In Deutschland arbeiten im europäischen Vergleich überdurchschnittlich viele Pflegekräfte. Dennoch wird über Personalnotstand und Qualitätsgefälle in der Pflege diskutiert. "Pflege ist eine Hybrid-Branche. Wenn wir den Pflegemangel wirksam bekämpfen wollen, müssen wir alle Bereiche der Pflege gemeinsam betrachten und zügig umsetzbare Gestaltungsmöglichkeiten für die Pflege in Akut-Kliniken, ebenso wie Reha-, ambulanten und stationären Pflegeeinrichtungen finden. Die Arbeitsbedingungen der Pflegenden muss, ebenso wie die Strukturen, viel stärker in den Focus genommen werden", fordert Professor Dr. Claudia Wöhler auf dem diesjährigen Pflegeforum der Barmer und des MDK Bayern mit 120 Teilnehmern aus Politik, Gesundheitswesen und Pflege. "Denn bessere Arbeitsbedingungen steigern die Mitarbeitergewinnung und -Bindung".
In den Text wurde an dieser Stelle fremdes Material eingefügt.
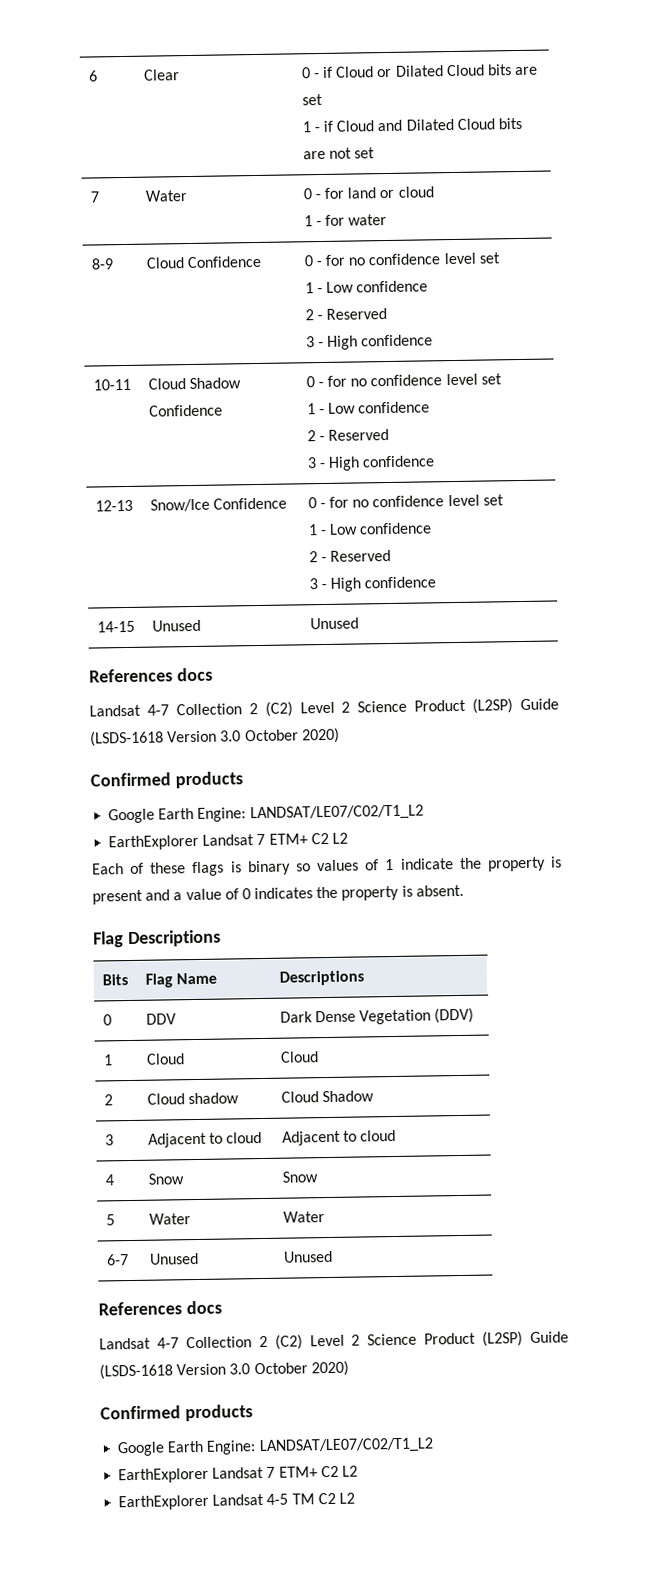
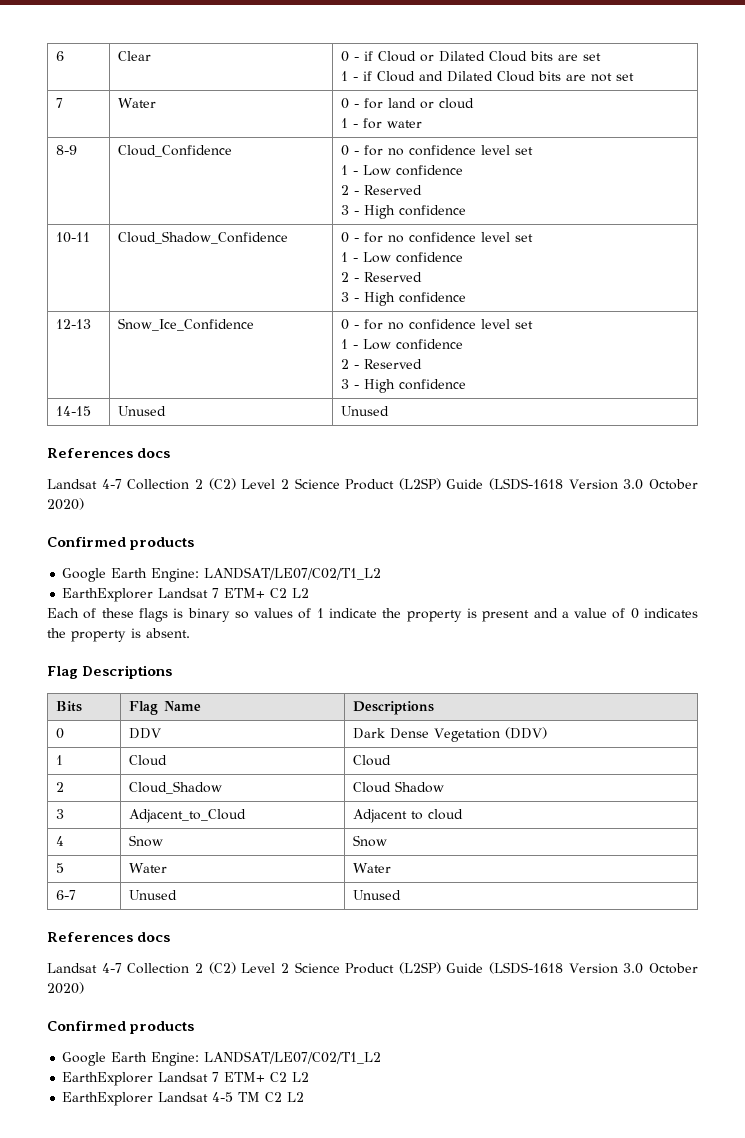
[145,255,262,269] Cloud Confidence -> [117,145,232,157] Cloud_Confidence
[147,377,241,390] [148,404,223,417] Cloud Shadow Confidence -> [117,231,288,244] Cloud_Shadow_Confidence
[149,497,287,512] Snow/Ice Confidence -> [117,318,254,331] Snow_Ice_Confidence
[146,1092,239,1105] Cloud shadow -> [128,781,222,794] Cloud_Shadow
[147,1132,263,1148] Adjacent to cloud -> [128,809,246,823] Adjacent_to_Cloud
Als Arbeitgeber aktiv Einfluss auf die Attraktivität des Pflegeberufes nehmen
Die Verweildauer im Pflegeberuf beträgt derzeit zwischen 8,4 Jahren (Altenpflege) und 13,7 Jahren (Krankenpflege). Menschen in der Alten- und Krankenpflege haben schon heute nach Bus- und Straßenbahnfahrern die höchsten Krankenstände und leiden unter Schlafstörungen. Arbeitsbedingungen und Ansehen des Pflegeberufes sind verbesserungsfähig. "Arbeitgeber in Kliniken und Altenheimen müssten daher sowohl die physische als auch die psychische Gesundheit der Beschäftigten und die Organisation es Arbeitstages stärker in den Blick nehmen," so Wöhler. Gerade Führungskräfte hätten erheblichen Einfluss auf die Gesundheit der Mitarbeiter und die Attraktivität des Pflegeberufes. Wertschätzung, eine effektive Arbeitsorganisation und soziale Unterstützung seien wichtig für eine gesundheitsfördernde Führung. So könne Stress und Frustration bei den Beschäftigten gemindert werden. Auch das Arbeiten auf Augenhöhe und gemeinsame Besprechungen von Ärzten, Geschäftsführung und Pflege selbstverständlich sein.
Digitale Mehrwerte für Beschäftigte und Pflegebedürftige erschließen
"Die Digitalisierung als Ergänzung der medizinischen und pflegerischen Versorgung muss deutlich mehr genutzt werden, um Mehrwerte für die Beschäftigten aber auch für die Patienten und Pflegebedürftigen zu erschließen", sagt Wöhler. Die digitale Vernetzung aller Fachbereiche/Abteilungen erleichtere die Dokumentation und hausinterne Kommunikation. Belastende Doppeluntersuchungen und Fehlversorgung von Patienten und Pflegebedürftigen können vermieden und durch die Nutzung von Assistenzsystemen Mitarbeiter entlastet werden.